Stimulated by recent interest in altermagnets, a novel class of antiferromagnets with macroscopic time-reversal symmetry breaking, we investigate the coexistence of altermagnetism and superconductivity. By developing a Ginzburg--Landau theory based on microscopic models, we show that a phase-modulated Fulde--Ferrell superconducting state is stabilized via altermagnetic spin splitting, in contrast to the typical amplitude-modulated states that occur under the uniform Zeeman field. We apply our framework to different models to compare the resulting phase diagrams: a two-sublattice model with altermagnetic order, a continuum model with an anisotropic Zeeman field mimicking altermagnetic spin splitting, and a conventional square-lattice model with two kinds of anisotropic Zeeman fields. We show that the multisublattice structure is crucial for realizing the phase-modulated superconductivity, and highlight spin-split altermagnets as a promising platform for exploring this exotic superconductivity without external magnetic fields.

Paper Structure

This paper contains 24 sections, 68 equations, 8 figures, 1 table.

Figures (8)

  • Figure 1: Energy band structures for (a) $h = 0$ and (b) $0.4$. Energy bands of up- and down-spin electrons are represented by the red and blue lines, respectively. The green dashed lines represent the Fermi level for the electron density $n = 0.85$ per site. The inset in (a) shows the high-symmetry path in the 2D BZ. We use symbols ($\Gamma$, X, Y, S) of the primitive orthorhombic lattice since the fourfold rotation symmetry is broken in the altermagnetic state.

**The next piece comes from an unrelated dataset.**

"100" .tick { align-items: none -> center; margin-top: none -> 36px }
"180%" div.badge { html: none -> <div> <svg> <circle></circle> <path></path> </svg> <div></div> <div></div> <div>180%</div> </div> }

  • Figure 2: The first BZs associated with the spin splitting structures in (a) the two-sublattice tetragonal model and (b) the conventional square lattice model with $2\bm{k}$-$d$-wave Zeeman field. In the altermagnetic state, energy dispersions have $d$-wave type spin splitting, which is illustrated by the plus and minus signs. Green lines represent the nodes, where the up- and down-spin bands are degenerate even in the presence of the magnetic order, and the dashed lines show the first BZ boundaries.

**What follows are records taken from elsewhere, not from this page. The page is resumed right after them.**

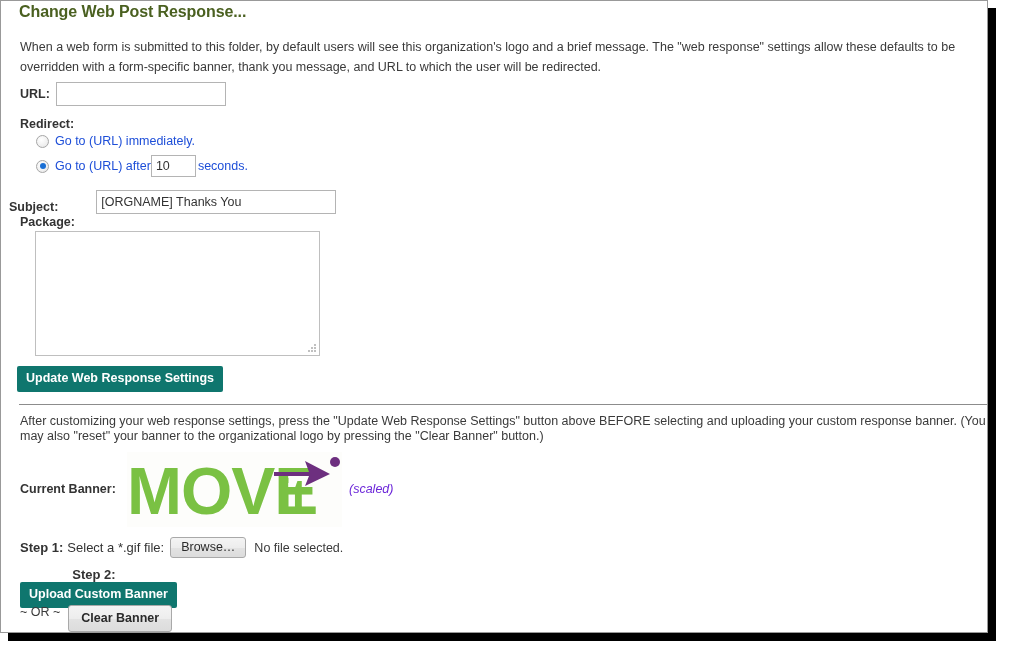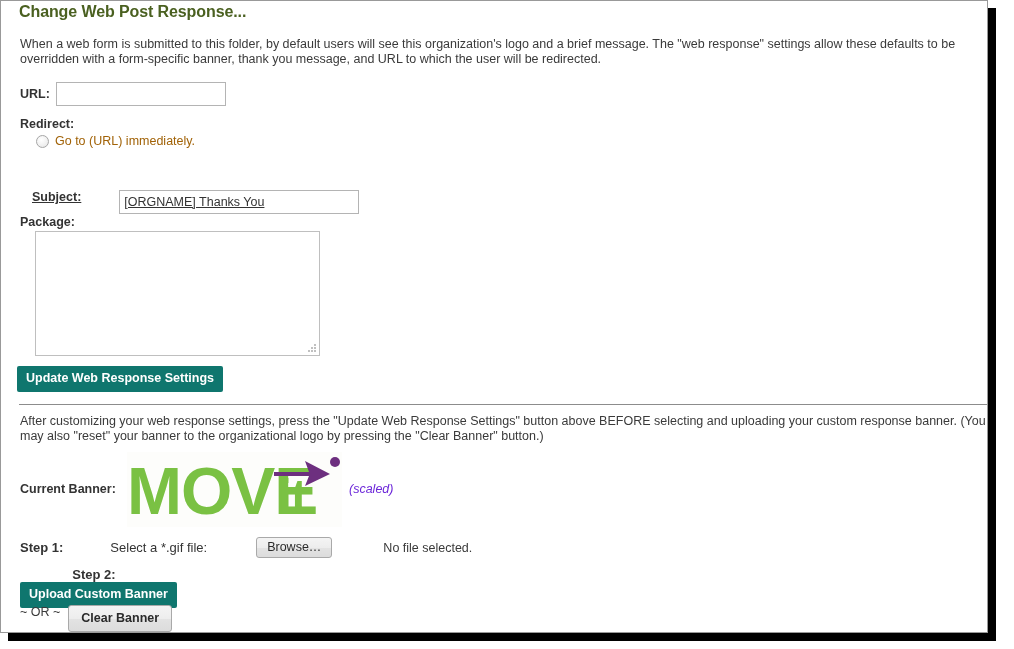"When a web form is" .intro { line-height: 15px -> 20px }
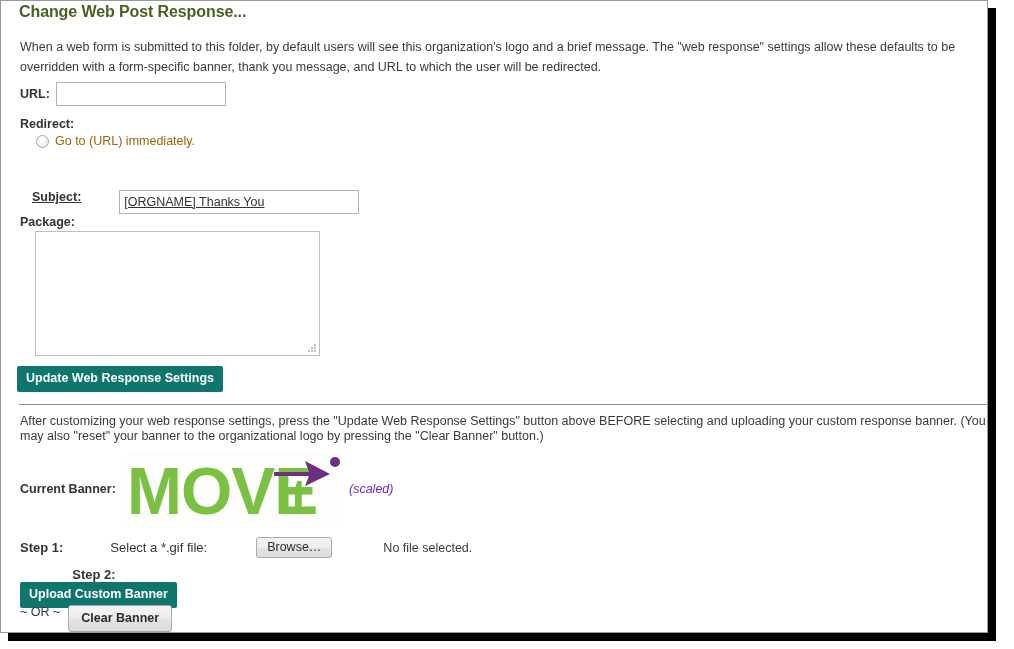"Go to (URL) immediately." .radio-text { color: #a16207 -> #1d4ed8 }
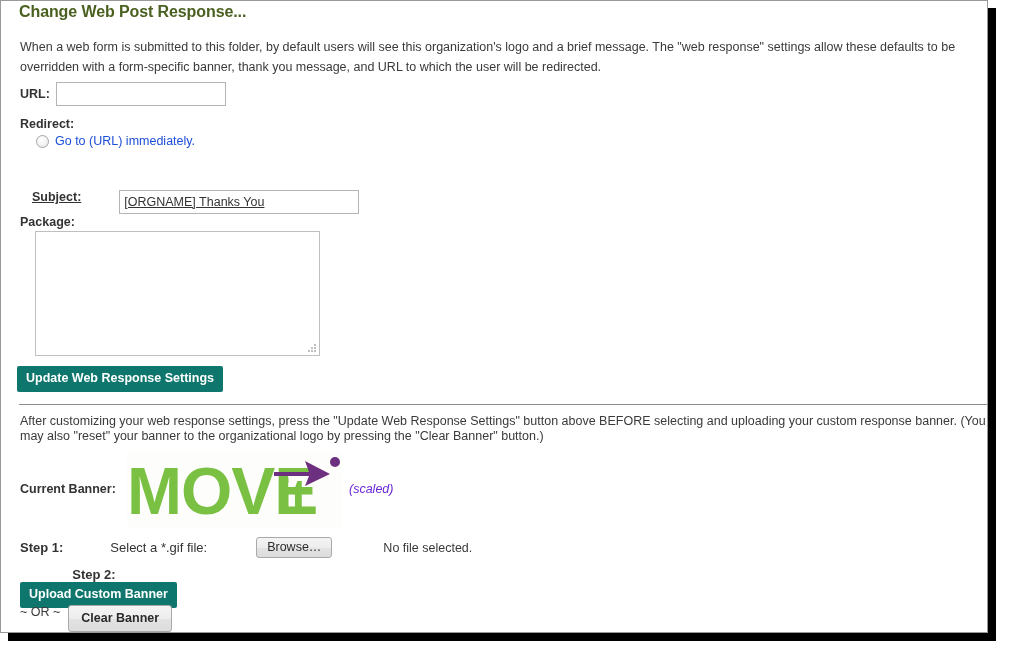"Go to (URL) after" div.radio-row-2 { html: none -> <div> <span></span> <span>Go to (URL) after</span> <input> <span>seconds.</span> </div> }
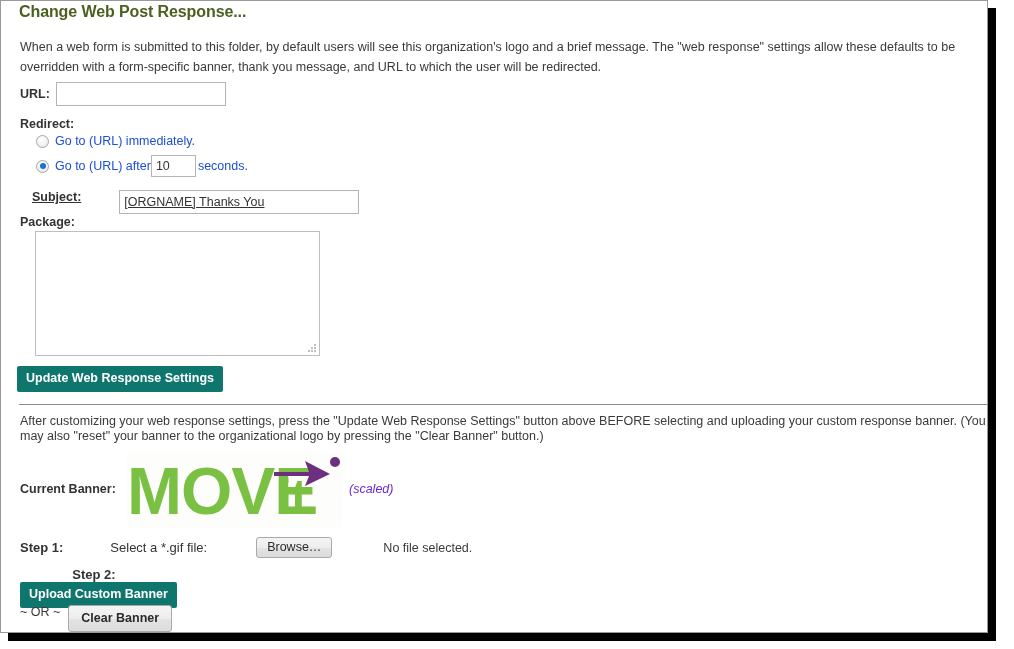"Subject:" .row-subject { align-items: flex-start -> flex-end; left: 23px -> 0; text-decoration: underline -> none }
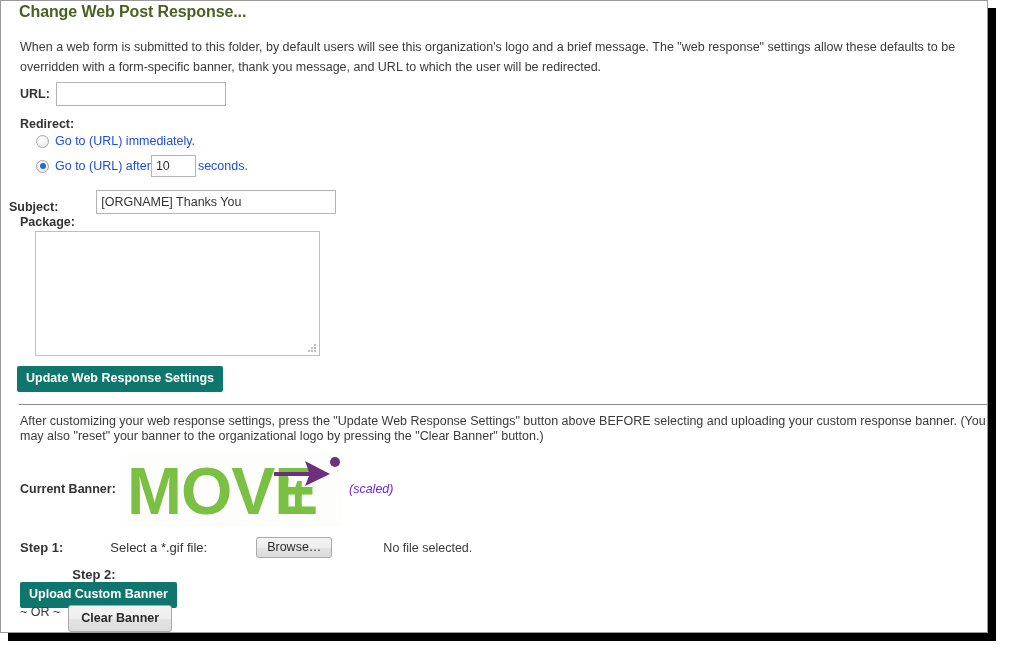"Step 1:" .step1 { gap: 43px -> none }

  • Figure 3: Schematic phase diagram in a uniform Zeeman field $h$. The zeros of the GL coefficients $\alpha$ and $\beta$ ($\kappa$) are depicted by red and blue lines, respectively. The amplitude-modulated LO state (orange shaded area) is stabilized in the high field region, where both $\beta$ and $\kappa$ are negative.

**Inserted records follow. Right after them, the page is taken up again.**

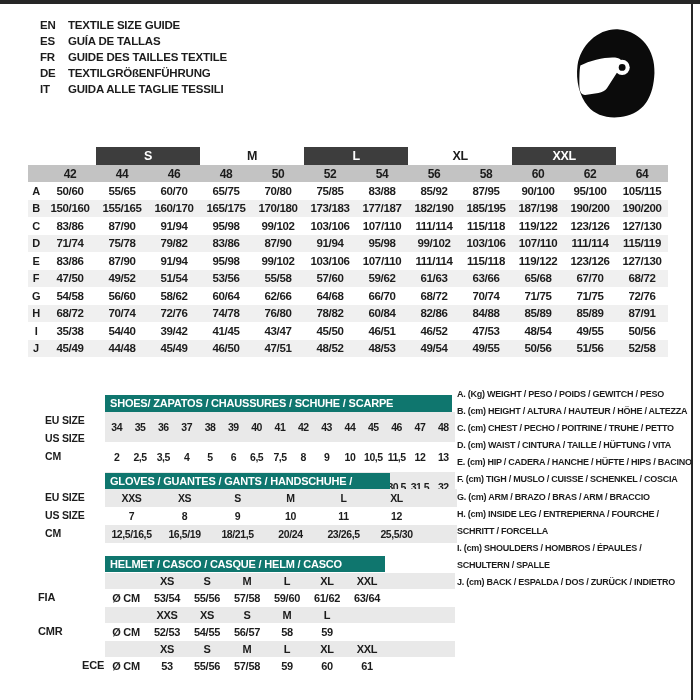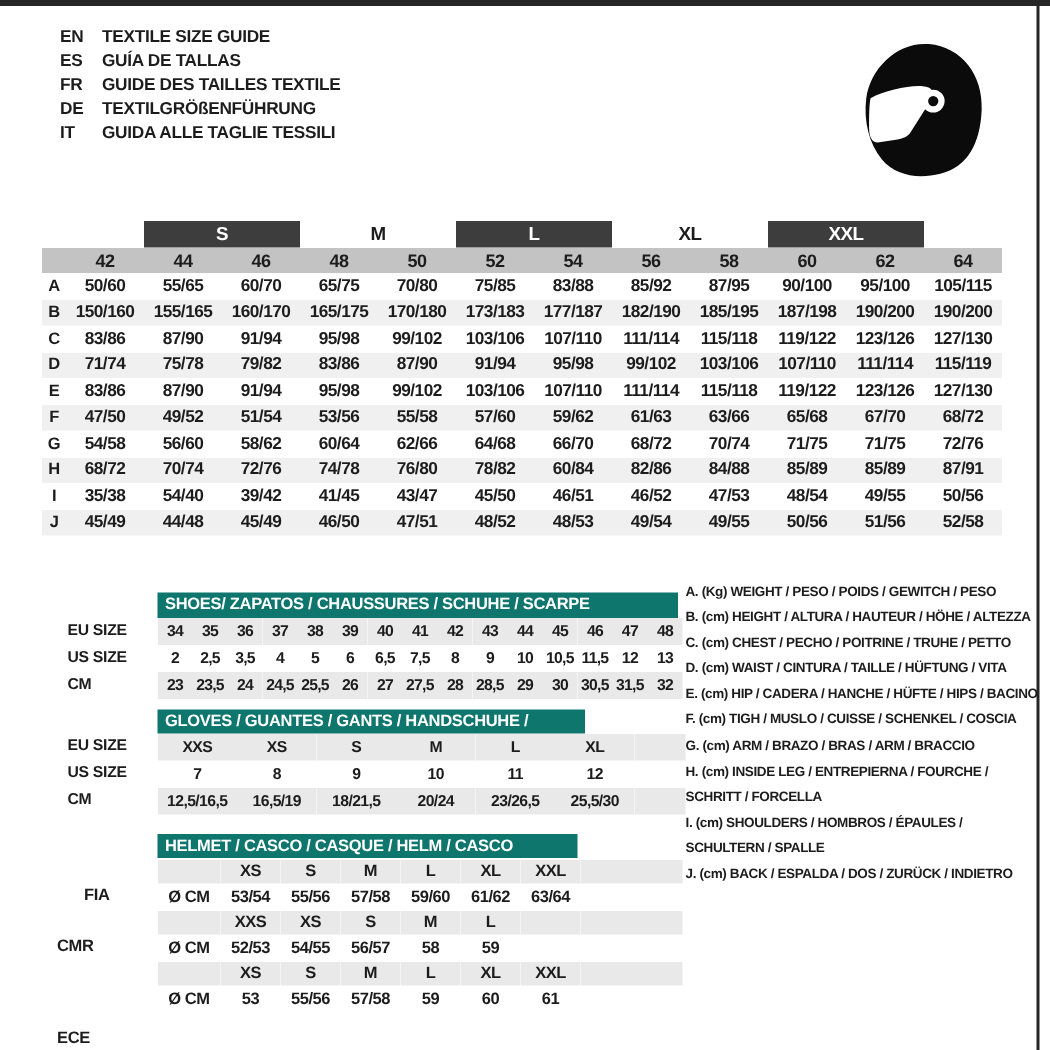"34" #shoes-table td { height: 18px -> 30px }
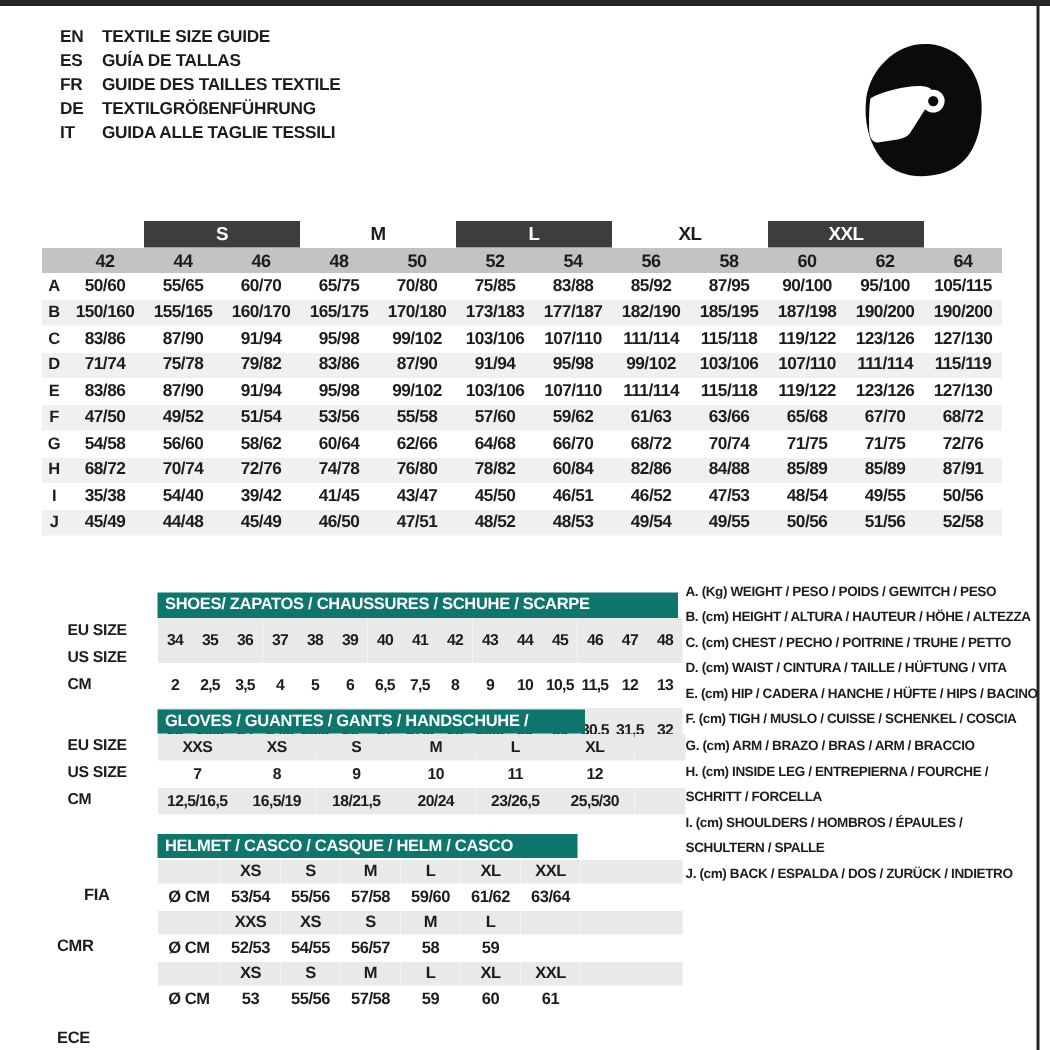"FIA" #std-fia { margin-left: 18px -> none }
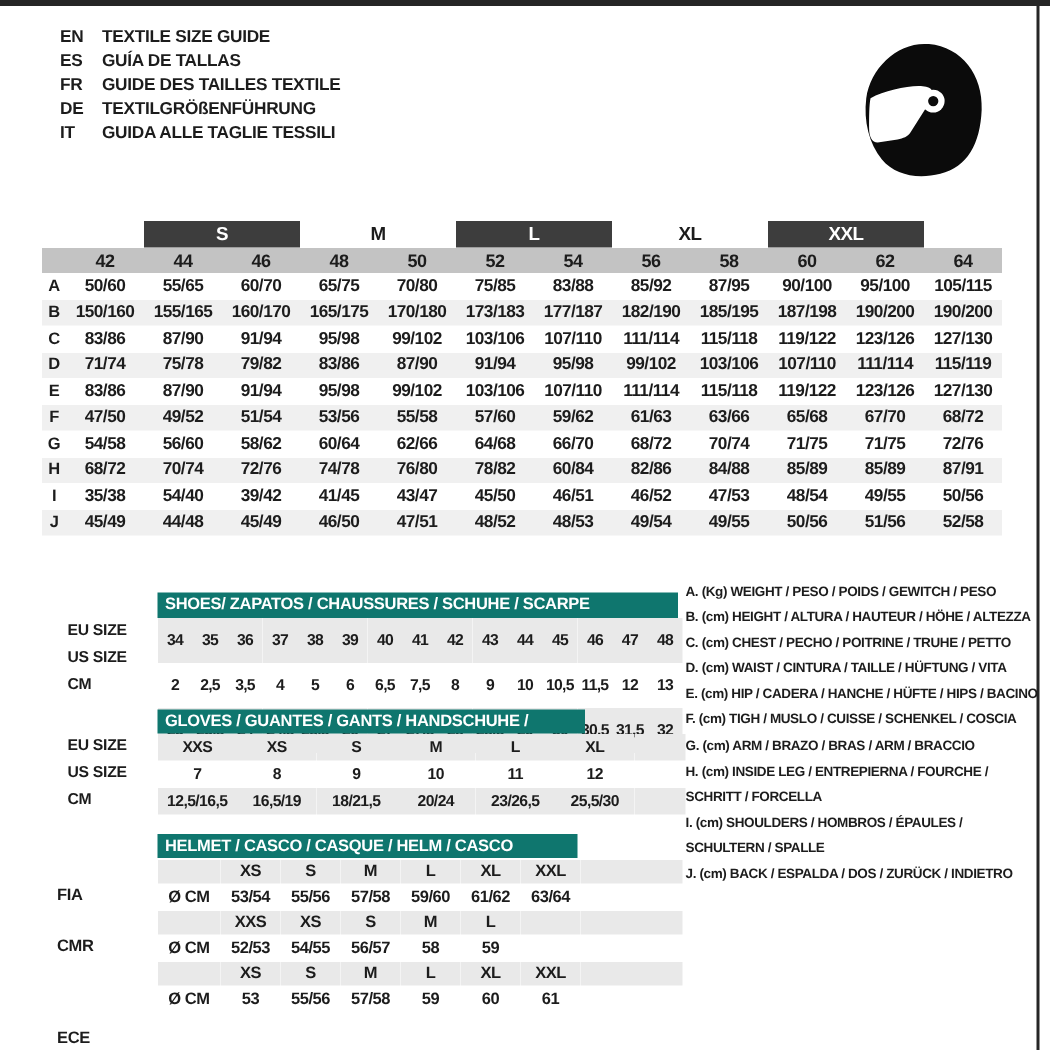"ECE" #std-ece { margin-left: none -> 44px; top: 686px -> 659px }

  • Figure 4: Temperature ($T$) vs altermagnetic molecular field ($h$) phase diagram for the two-sublattice tetragonal model. The zeros of the GL coefficients $\alpha$ ($\widetilde{\alpha}$), $\beta$, and $\kappa$ are depicted by red solid, blue dashed, and green dash-dotted lines, respectively. The coefficient $\beta$ is positive in the whole parameters range except in the narrow region enclosed by the blue dashed line. The filled (open) circles represent the superconducting (normal) state obtained by the MF theory, where the color of the filled circles indicates the magnitude of the optimal COM momentum $Q = |\bm{Q}|$. The effective interaction is set to $V = 0.35$.
  • Figure 5: Temperature ($T$) vs field ($h$) phase diagrams for the continuum model for the (a) uniform and (b) $d$-wave Zeeman fields. Both axes are scaled by the transition temperature at zero magnetic field $T_{\mathrm{c}0}$. The $\alpha = 0$ lines are unreliable when $h / T$ is large (dark shaded areas) since we truncate the infinite series to the first 100 terms.